We're used to inane remarks emanating from the so-called left, such as from that Privitera person or the other assorted Lil'Elves who seem to delight in shooting peculiar comments on the bottom of every story that they see as anti-Labour.

We're also used to these remarks becoming more and more personal and more and more vicious the more the stories and opinions contrary their illusion that Labour is the be-all and end-all of democratic thought and action. This is why I tend to get moderately hot under the collar when I hear people expressing the thought that "bloggers" should tone down their material and not get personal: personal attacks have been a watchword of the so-called Left from the days when you were beaten up for reading PN newspapers.
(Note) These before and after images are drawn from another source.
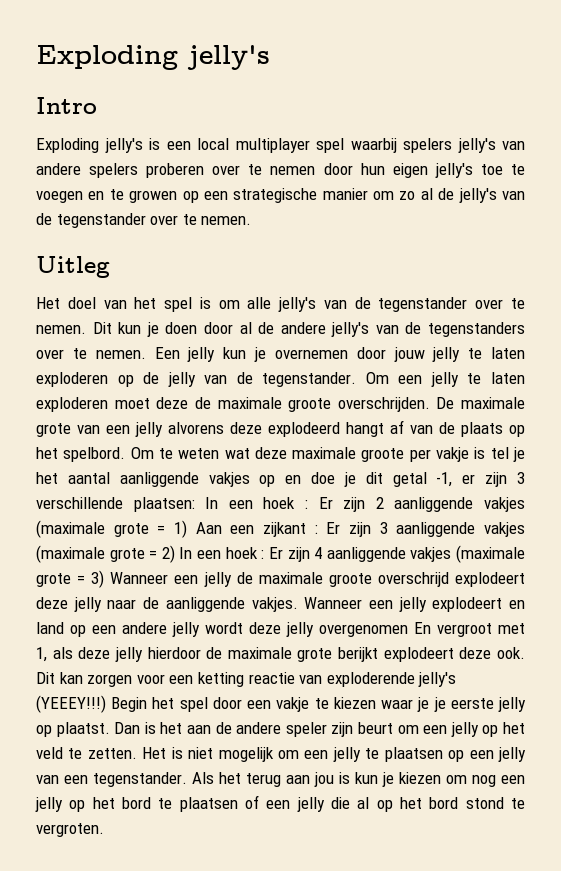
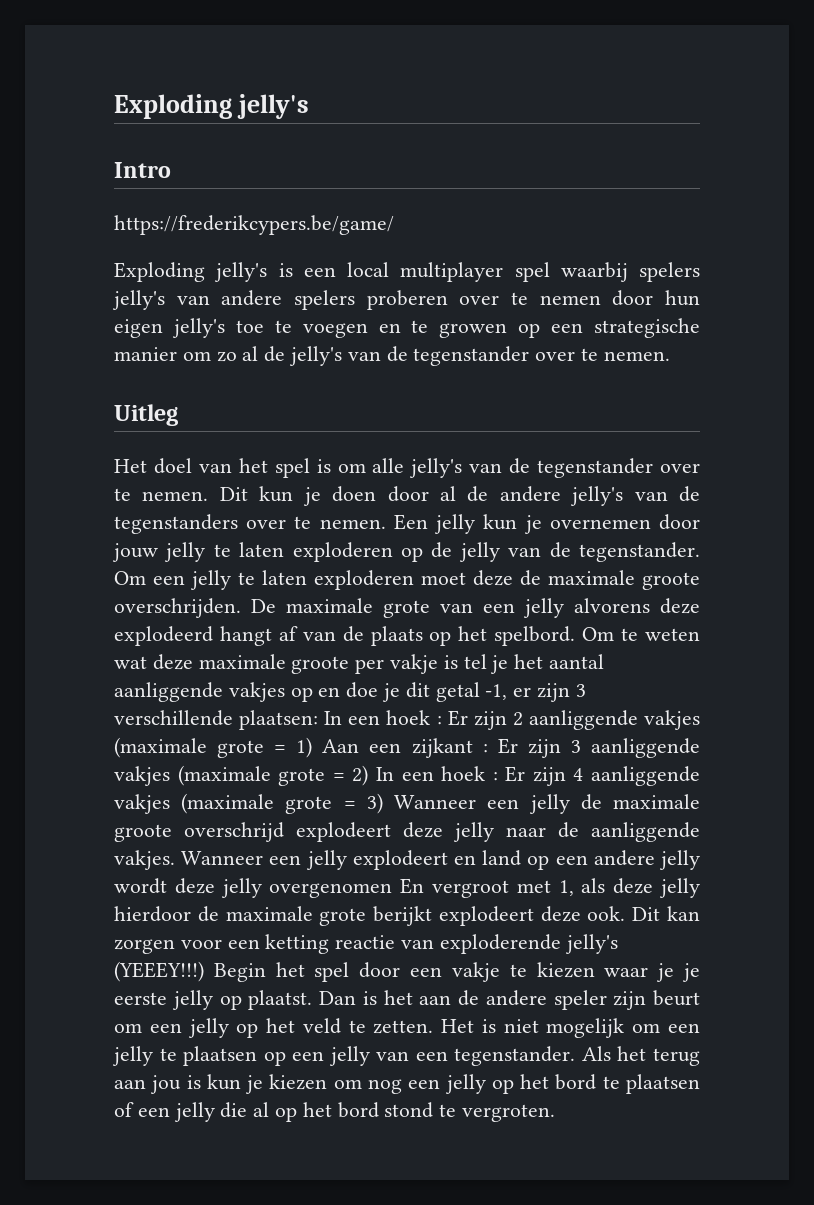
+ https://frederikcypers.be/game/

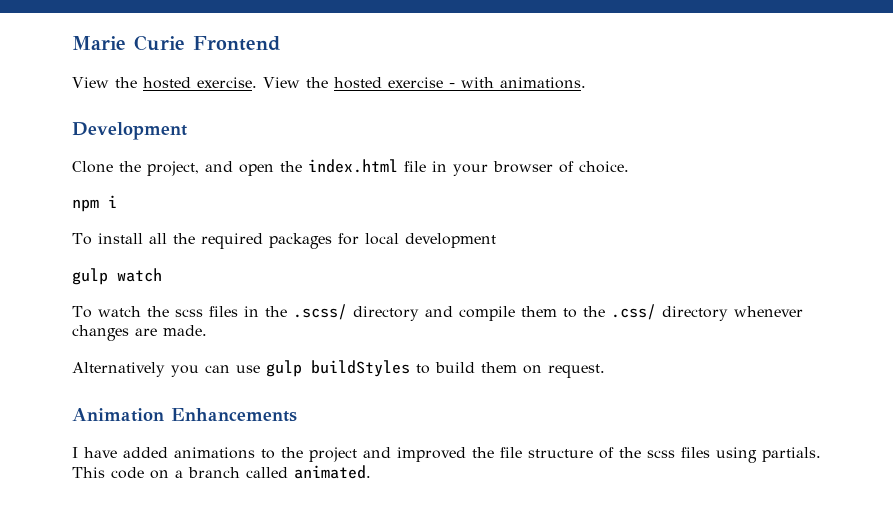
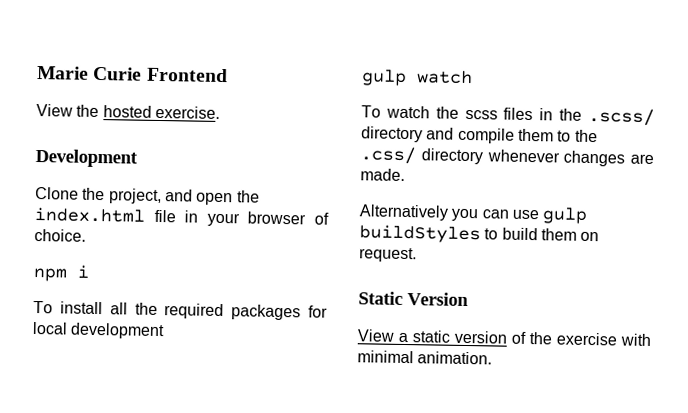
- View the hosted exercise - with animations.
- Animation Enhancements
- I have added animations to the project and improved the file structure of the scss files using partials. This code on a branch called animated.
+ Static Version
+ View a static version of the exercise with minimal animation.

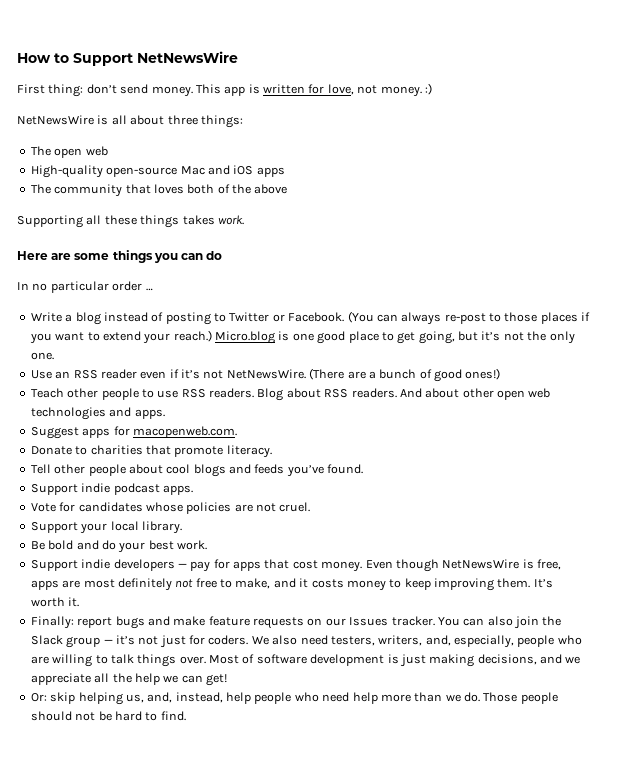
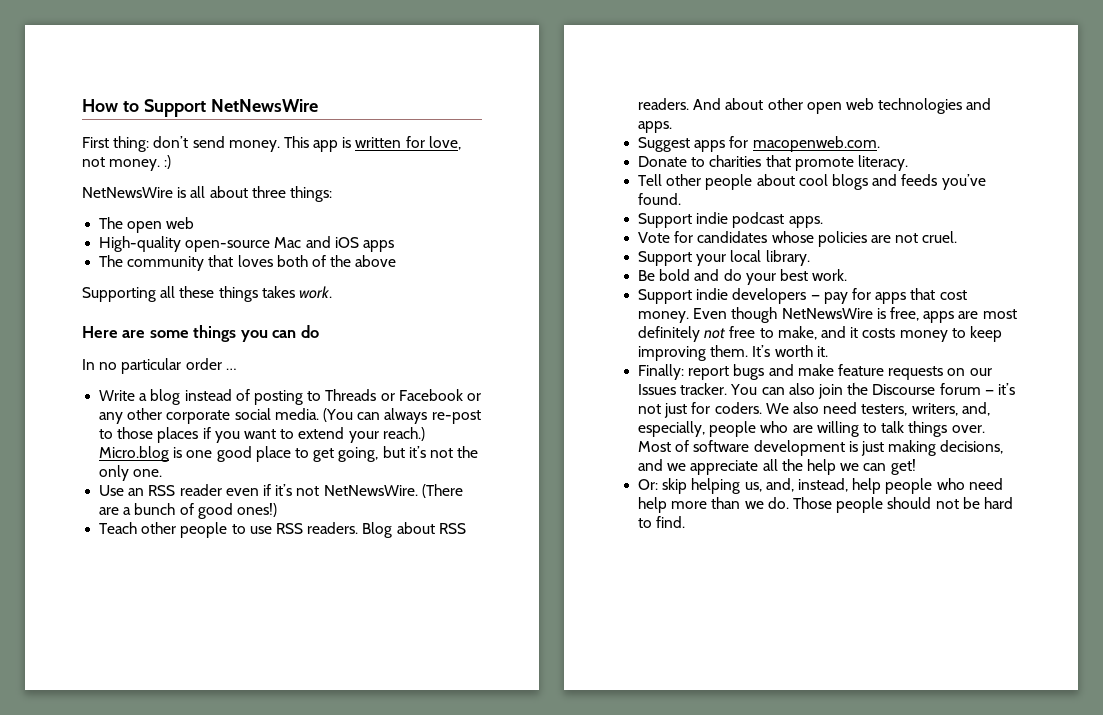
- Write a blog instead of posting to Twitter or Facebook.
+ Write a blog instead of posting to Threads or Facebook or any other corporate social media.
- You can also join the Slack group — it’s not just for coders.
+ You can also join the Discourse forum — it’s not just for coders.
But when certain remarks (I don't mean the vicious ones, of this he's not guilty) spew forth from such as the Leader of the Opposition, then one has to start worrying about this country.

Let me give you a fr'instance.

On Wednesday night, after Labour had attached themselves hook, line and sinker (not to mention lock, stock and two smoking barrels) to what has now become clear was a personal agenda driven crusade combining a degree of vengefulness with a dose of raw ambition, Joseph Muscat had the brass neck to call on the Prime Minister "to do the decent thing", though he failed to follow through and tell us what "the decent thing" is meant to be.
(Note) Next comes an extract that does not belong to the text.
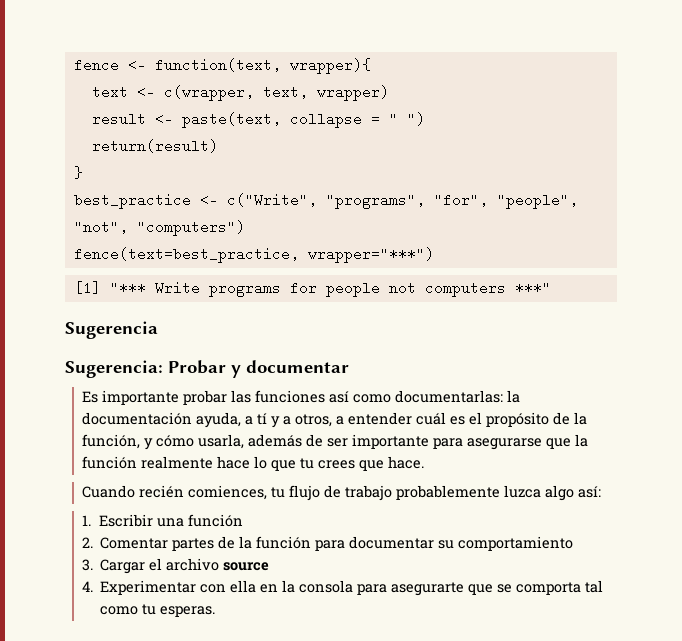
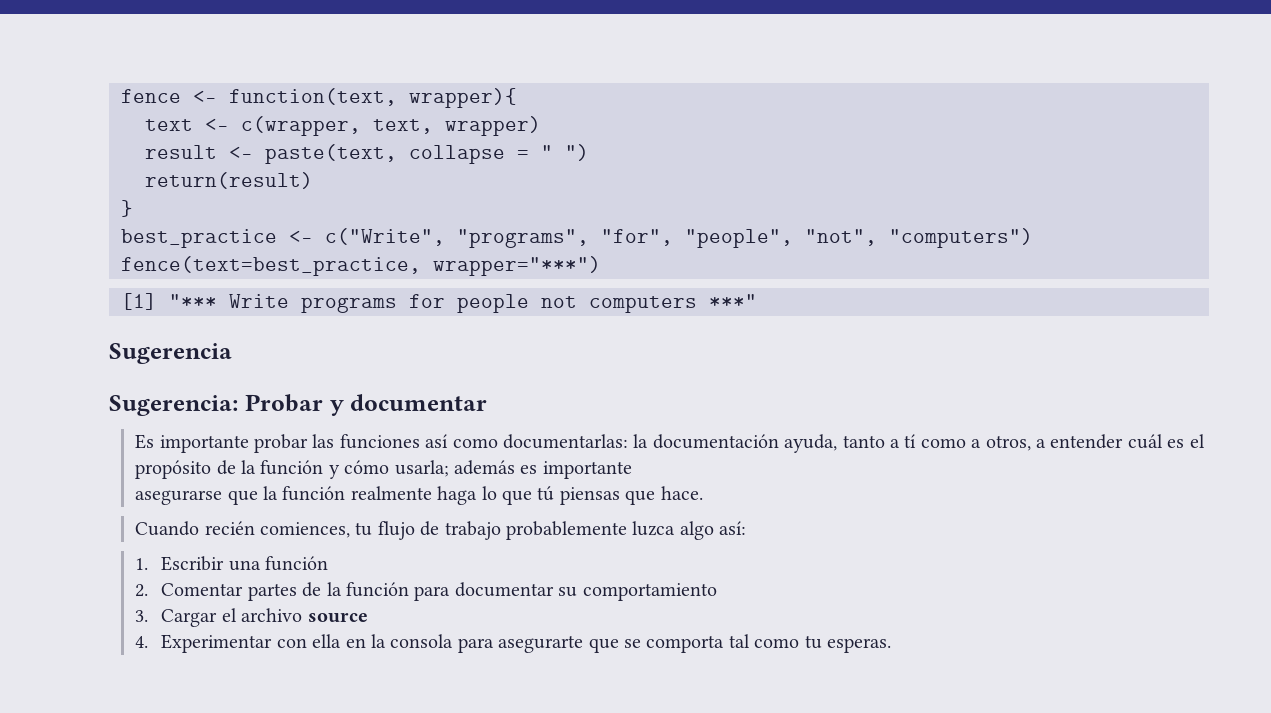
- Es importante probar las funciones así como documentarlas: la documentación ayuda, a tí y a otros, a entender cuál es el propósito de la función, y cómo usarla, además de ser importante para asegurarse que la función realmente hace lo que tu crees que hace.
+ Es importante probar las funciones así como documentarlas: la documentación ayuda, tanto a tí como a otros, a entender cuál es el propósito de la función y cómo usarla; además es importante
+ asegurarse que la función realmente haga lo que tú piensas que hace.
With shallow remarks like this it's not surprising that the Priviteras of this world would gallop away with the peculiar notion that the hatchet-job, ill-conceived and maliciously-motivated as it is becoming clear that it was, on Mifsud Bonnici is some sort of reason for the PM to call an election.
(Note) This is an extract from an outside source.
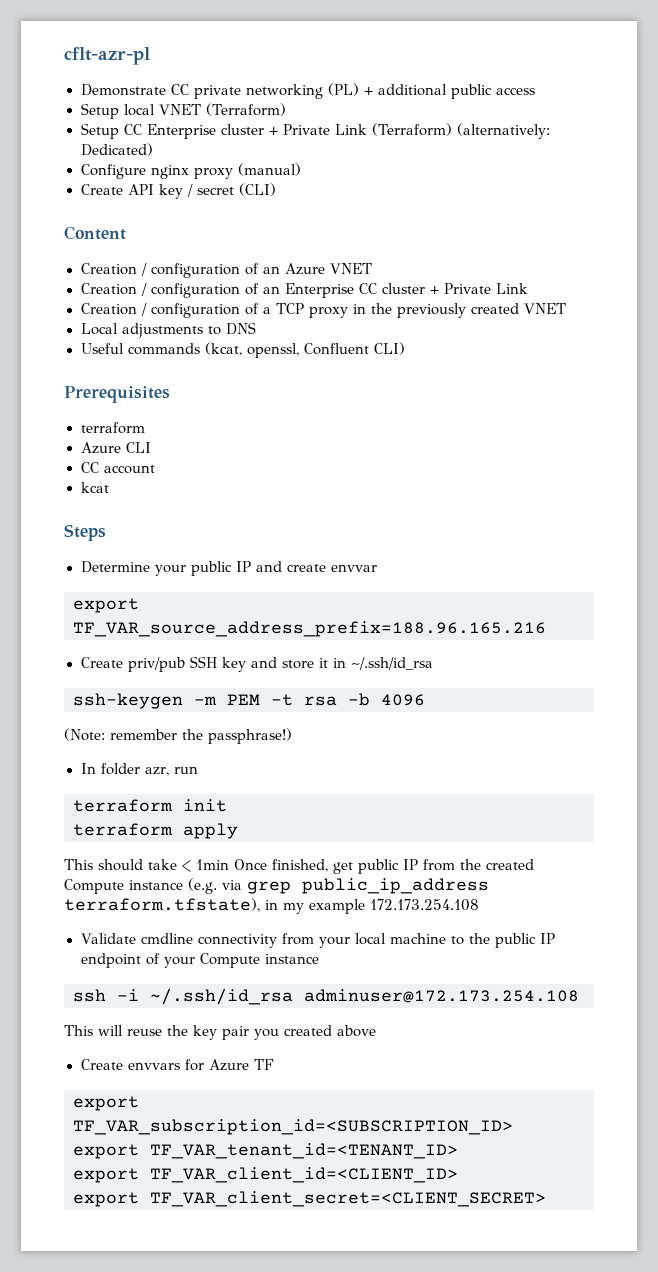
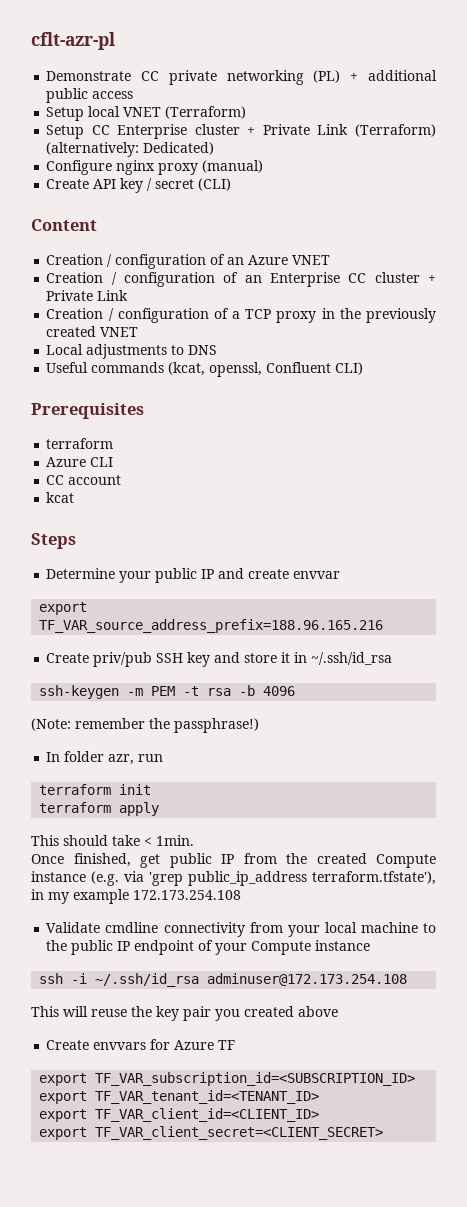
- This should take < 1min Once finished, get public IP from the created Compute instance (e.g. via grep public_ip_address terraform.tfstate), in my example 172.173.254.108
+ This should take < 1min.
+ Once finished, get public IP from the created Compute instance (e.g. via 'grep public_ip_address terraform.tfstate'), in my example 172.173.254.108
What could be further from the truth? The country, for all the hysterical remarks by Labour's motley collection of screeching fishwives, superannuated hippies and pretend entrepreneurs, to say nothing of the twisted and bitter, is keeping its head above the water and surviving despite the storms all around us. We are a solid democracy, whatever Marlene Mizzi might say, and the country is governable.

Why would the PM want to call an election now, and risk us having to make a leap of faith based on a set of Labour policies that at the very, very best can be described as pious hopes and gimmicks?